Gremios prometen parar el país y Temer busca apurar aprobación de reformas

Las centrales sindicales preparan para el próximo viernes la primera huelga general desde 1996 en rechazo a los dos proyectos más ambiciosos del gobierno: las reformas laboral y jubilatoria.
Las centrales sindicales de Brasil preparan para el próximo viernes la primera huelga general desde 1996 en rechazo a los dos proyectos más ambiciosos del gobierno de Michel Temer para este año, las reformas laboral y jubilatoria, que fueron respaldadas por el Fondo Monetario Internacional como claves para la recuperación económica de la principal economía latinoamericana.
La huelga, a la que convocaron y adhieren centrales sindicales opositoras y oficialistas, busca dar un golpe de timón al proyecto que hoy comienza a votarse en comisión en diputados: la reforma laboral, que pretende flexibilizar la legislación que rige desde 1943, de la época del presidente Getulio Vargas.
Choferes de colectivos, trenes, docentes, médicos y los principales sindicatos industriales anunciaron la adhesión a la huelga general, liderada por la Central Única de Trabajadores (CUT), la mayor del país que está vinculada al opositor Partido de los Trabajadores.
Pero también Fuerza Sindical, del diputado Paulo Pereira, un aliado de Temer, adhiere “apenas para buscar una señal de negociación” frente a los proyectos de reformas jubilatoria y laboral.
El sindicato de aeronavegantes votó anoche en asamblea que se declara en “estado de huelga” en San Pablo, Campinas, Rio de Janeiro, Porto Alegre y Brasilia, con lo cual puede verse afectado el servicio de vuelos el próximo viernes.
La comisión especial de reforma laboral inició hoy la lectura del parecer del diputado instructor de la materia, Rogerio Marinho, del Partido de la Social Democracia Brasileña (PSDB) del ex presidente Fernando Henrique Cardoso.
Uno de los puntos más importantes de la reforma es que no exista más negociación colectiva entre sindicatos y empresas y sí directamente entre patrones y empleados.
Otro punto que flexilibiliza la normativa es la implementación de reducción de jornada, algo que es clave para los aeronavegantes, que alertaron sobre que podrán ser suspendidos sin cobrar, por ejemplo, en temporada baja.

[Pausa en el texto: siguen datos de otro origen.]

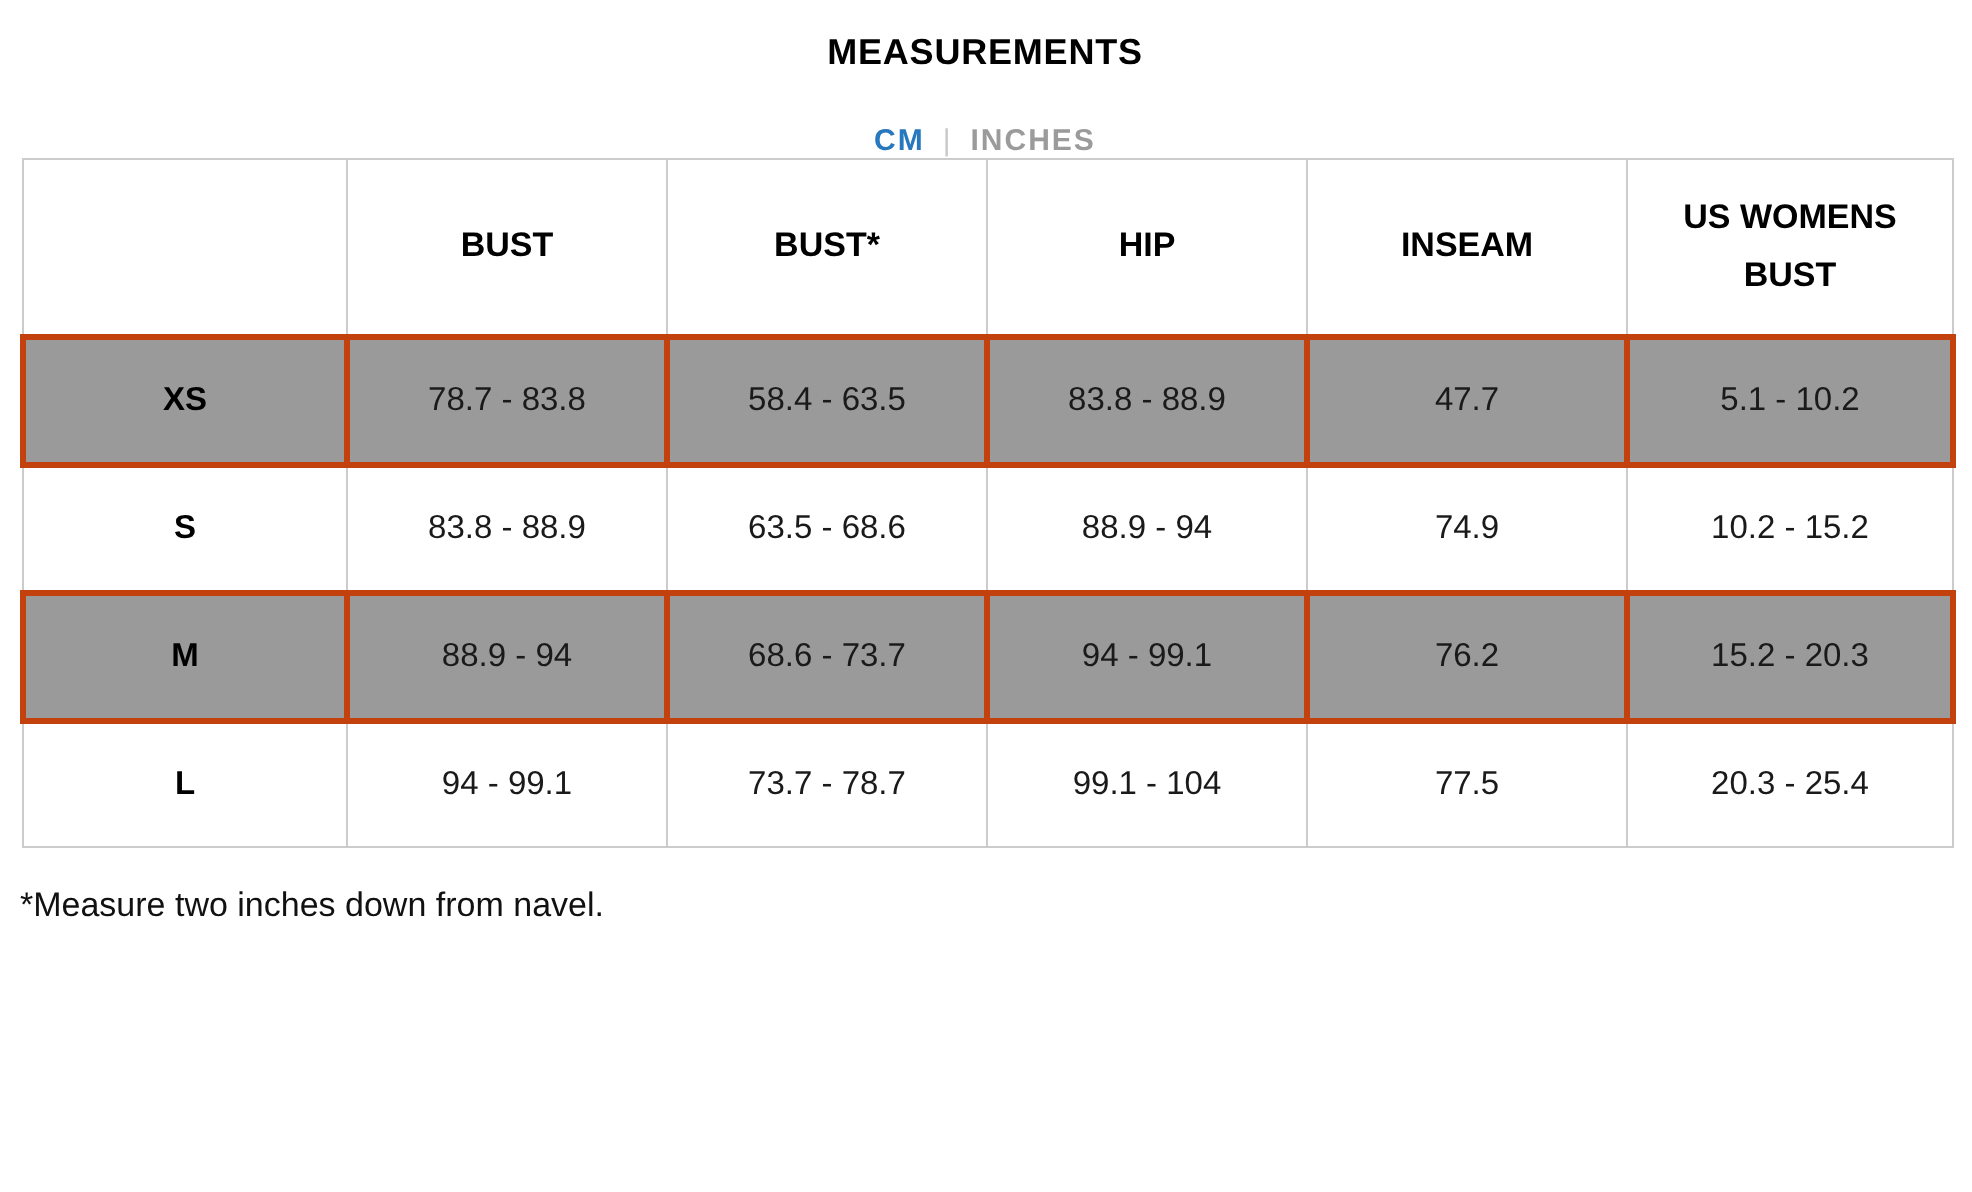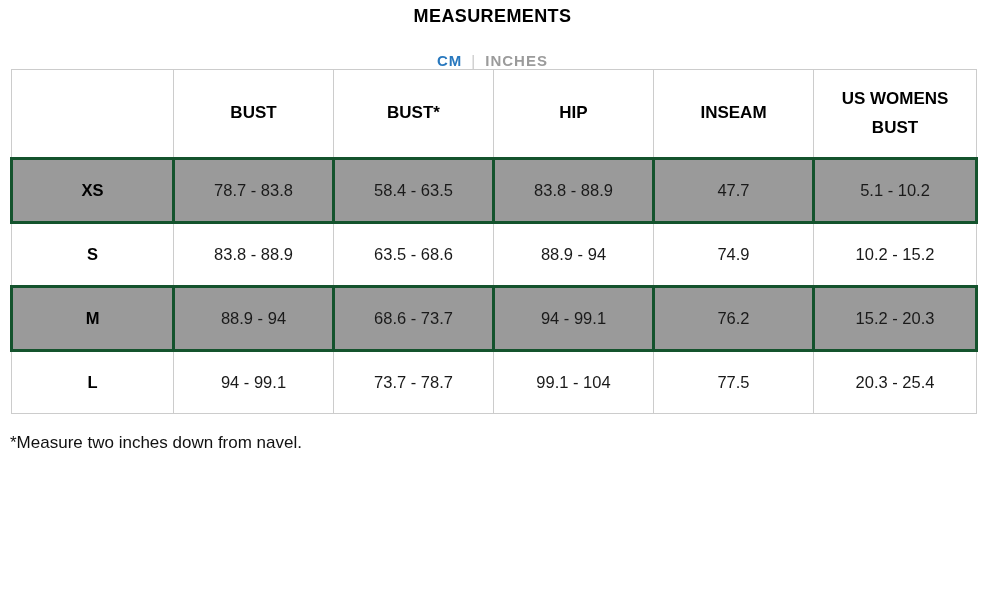"MEASUREMENTS" .title { margin: 0 -> 10px }
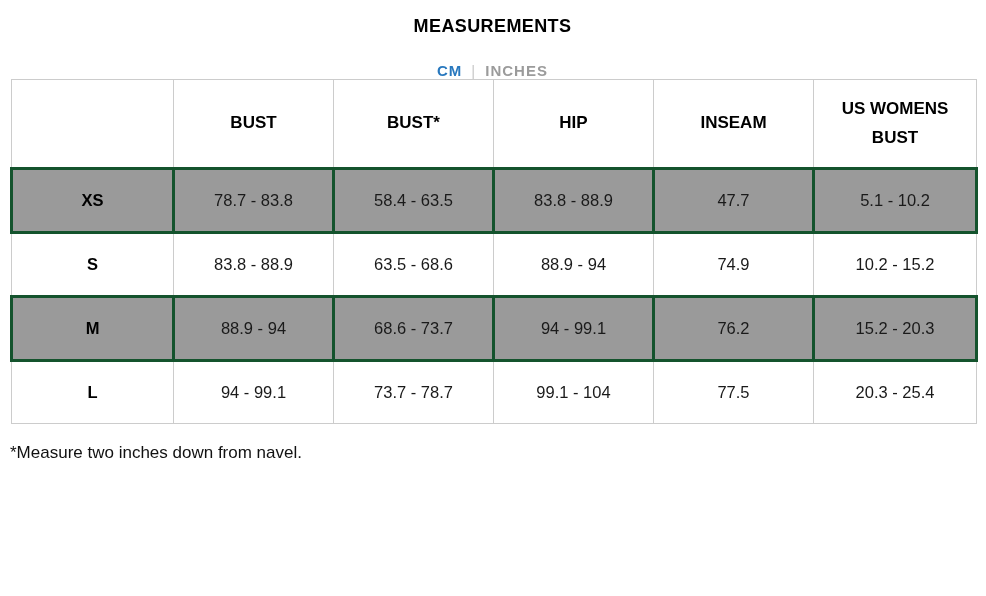"XS" .size-table tr.shaded td { border: 3px solid #14532d -> 3px solid #c2410c }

El proyecto autoriza al empleador a dividir los 30 días de vacaciones que rigen en Brasil en tres veces, reduce un 50% la multa por despido sin causa y elimina la figura del seguro de desempleo que paga el Estado vía aportes patronales, que actualmente tiene un máximo de 1.700 dólares divididos en cuatro cuotas.
La reforma jubilatoria “no puede ser más negociada”, dijo Temer el domingo pasado al reunirse con senadores y diputados de la base oficialista, luego de los retrocesos que aceptó el ministro de economía, Henrique Meirelles, que alerta que el sistema colapsará en la próxima década sin una modificación en las pensiones.
El gobierno espera ahorrar 135.000 millones de dólares hasta 2025 con esta nueva versión de la reforma jubilatoria.
Tras las protestas del pasado 7 de abril, que paralizaron las grandes ciudades del país y la presión popular hacia los senadores y diputados, el proyecto inicial de que iba ser obligatorio aportar por 49 años para cobrar la jubilación integral se redujo a 40 años.
También bajó de 65 a 62 años de edad la exigencia de aportes para las mujeres.
El régimen actual exige 30 años de aportes para las mujeres y 35 a los hombres.
La oposición sostiene que el sistema no está colapsado y que modificar la ley laboral y fomentar el trabajo autónomo vaciará las arcas del sistema jubilatorio y fomentará automáticamente los seguros de retiro ofrecidos por los bancos en forma unilateral.
El proyecto de Temer es visto por el FMI como “imperativo” para salir de la peor recesión de la historia, luego de que la economía cayera 3,8% en 2015 y 3,6% en 2016.